Abstract
Objective
To compare the results of imipenem and meropenem susceptibility testing among multidrug resistant (MDR) isolates of Acinetobacter spp., Pseaudomonas aeruginosa (P. aeruginosa) and members of the Enterobacteriacae.
Methods
Three methods used for susceptibility testing of 210 isolates: disk diffusion (a reference method), MicroScan (MicroScan Walk Away 96 System, Dade Behring Inc. West Sacramento CA 95691, USA) and Etest (AB Biodisk Solna, Sweden).
Results
Of the 210 isolates, Acinetobacter spp. accounted for the majority of isolates [110(52.4%)] followed by P. aeruginosa,79 (37.6%). These isolates were more prevalent from respiratory specimens 98 (46.7%), Acinetobacter spp. 60(28.6%) and P. aeruginosa 34(16.2%). The study has demonstrated discrepant results for carbapenems tested by MicroScan and Etest. For imipenem, the MicroScan exhibited 2.8 % very major error, major error was 10.1% but 3.9% by Etest for Acinetobacter spp.. Other discrepant results (minor errors) were 28.7% and 33% for MicroScan and Etest, respectively. For meropenem, minor errors were higher by MicroScan (13.6%) and Etest (21%). For P. aeruginosa, very major error (1.6%) was exhibited by imipenem Etest but major errors were 23% and 30.5% for both drugs by MicroScan, respectively.
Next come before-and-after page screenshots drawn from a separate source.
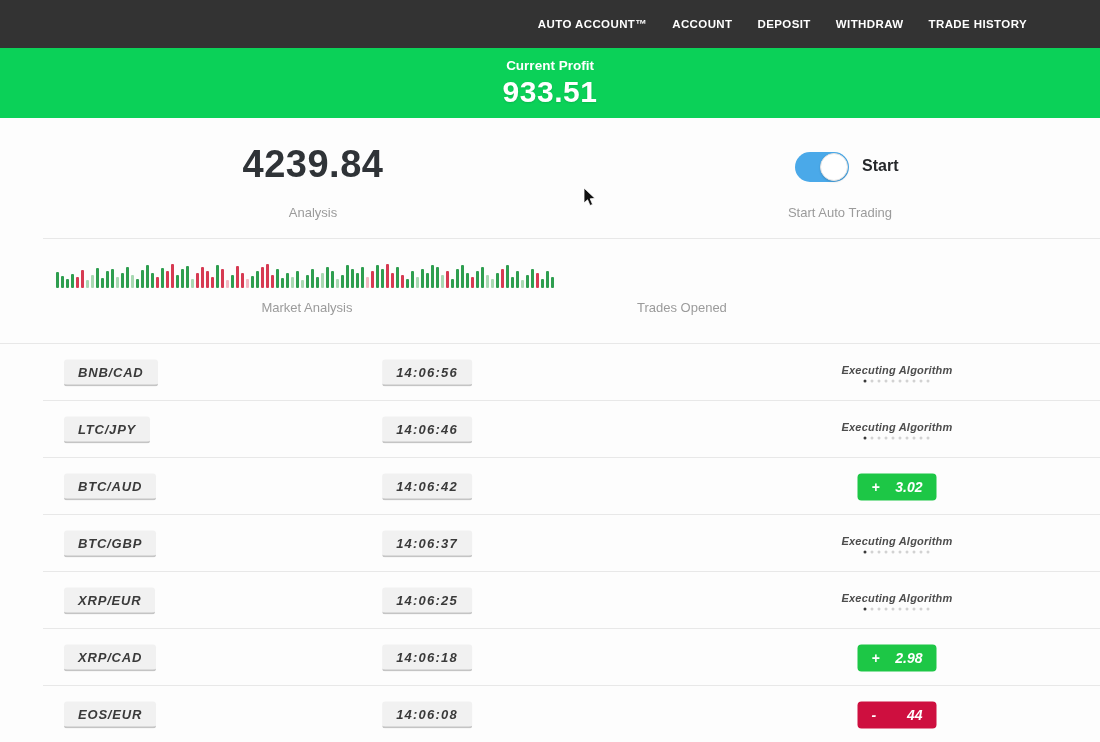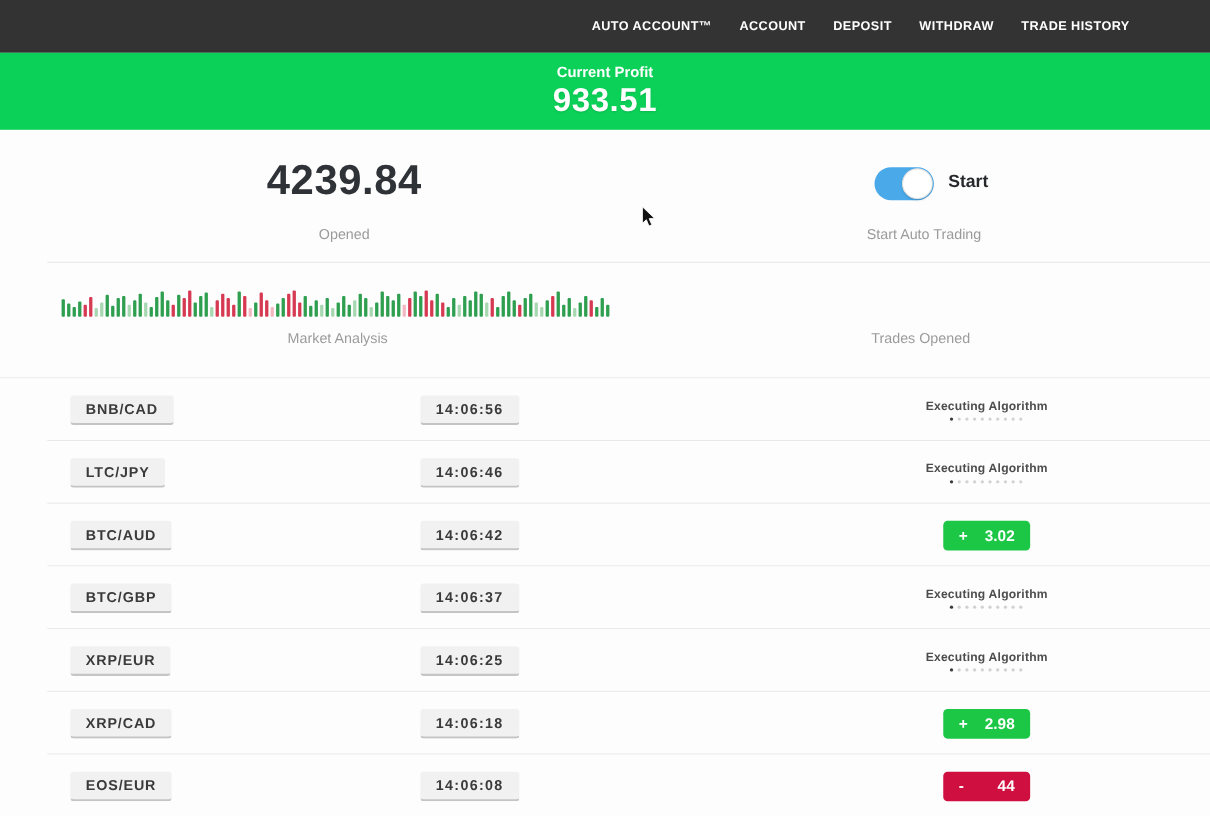--- a/index.html
+++ b/index.html
@@ -36,25 +36,25 @@
   .divider-1 { top:238px; }
 
   
   .chart { position:absolute; top:260px; left:56px; width:506px; height:28px;
            display:flex; align-items:flex-end; gap:2px; }
   .bar { display:inline-block; width:3px; border-radius:1px; }
   .market-label { position:absolute; top:300px; left:107px; width:400px; text-align:center;
                   font-size:13px; color:#9b9b9b; }
   .trades-opened-value { position:absolute; top:253px; left:637px; width:400px; text-align:center;
                          font-size:30px; font-weight:bold; color:#2f3337; }
-  .trades-opened-label { position:absolute; top:300px; left:637px; width:400px; text-align:center;
+  .trades-opened-label { position:absolute; top:300px; left:637px; width:400px; 
                          font-size:13px; color:#9b9b9b; }
 
   
-  .trades { position:absolute; top:343px; left:0; width:1100px; border-top:1px solid #e8e8e8; }
+  .trades { position:absolute; top:343px; left:0; width:1100px; border-top:1px solid #e8e8e8;font-style:italic; }
   .trade-row { position:relative; height:57px; background:#fdfdfd; }
   .trade-row::after { content:""; position:absolute; left:43px; right:0; bottom:0; height:1px; background:#e8e8e8; }
   .chip { position:absolute; top:50%; transform:translateY(-50%); background:#f1f1f1;
           border-bottom:2px solid #c4c4c4; border-radius:3px; padding:5px 14px;
           font-size:13px; font-weight:bold; color:#3a3a3a; letter-spacing:0.8px; white-space:nowrap; }
   .chip-pair { left:64px; }
   .chip-time { left:427px; transform:translate(-50%,-50%); letter-spacing:1.2px; }
   .status { position:absolute; left:897px; top:50%; transform:translate(-50%,-50%); text-align:center; }
   .status-label { font-size:11px; font-weight:bold; color:#4d4d4d; letter-spacing:0.2px; white-space:nowrap; }
   .dots { margin-top:4px; display:flex; justify-content:center; gap:4px; }
@@ -82,21 +82,21 @@
     <span class="nav-item">WITHDRAW</span>
     <span class="nav-item">TRADE HISTORY</span>
   </div>
 
   <div class="banner">
     <div class="banner-label">Current Profit</div>
     <div class="banner-value">933.51</div>
   </div>
 
   <div class="balance-value">4239.84</div>
-  <div class="balance-label">Opened</div>
+  <div class="balance-label">Analysis</div>
 
   <div class="toggle" role="switch" aria-checked="true">
     <span class="toggle-knob"></span>
   </div>
   <div class="toggle-label">Start</div>
   <div class="toggle-caption">Start Auto Trading</div>
 
   <div class="divider divider-1"></div>
 
   <div class="chart">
Minor errors were higher for both drugs by both methods (MicroScan: 15.3% to 20.8% and Etest : 34.9% to 34.2%).
Conclusion
Microbiology laboratories should consider the use of an additional confirmatory test for carbapenem susceptibility testing of clinical isolates of Acinetobacter spp. and P. aeruginosa and members of the Enterobacteriacae.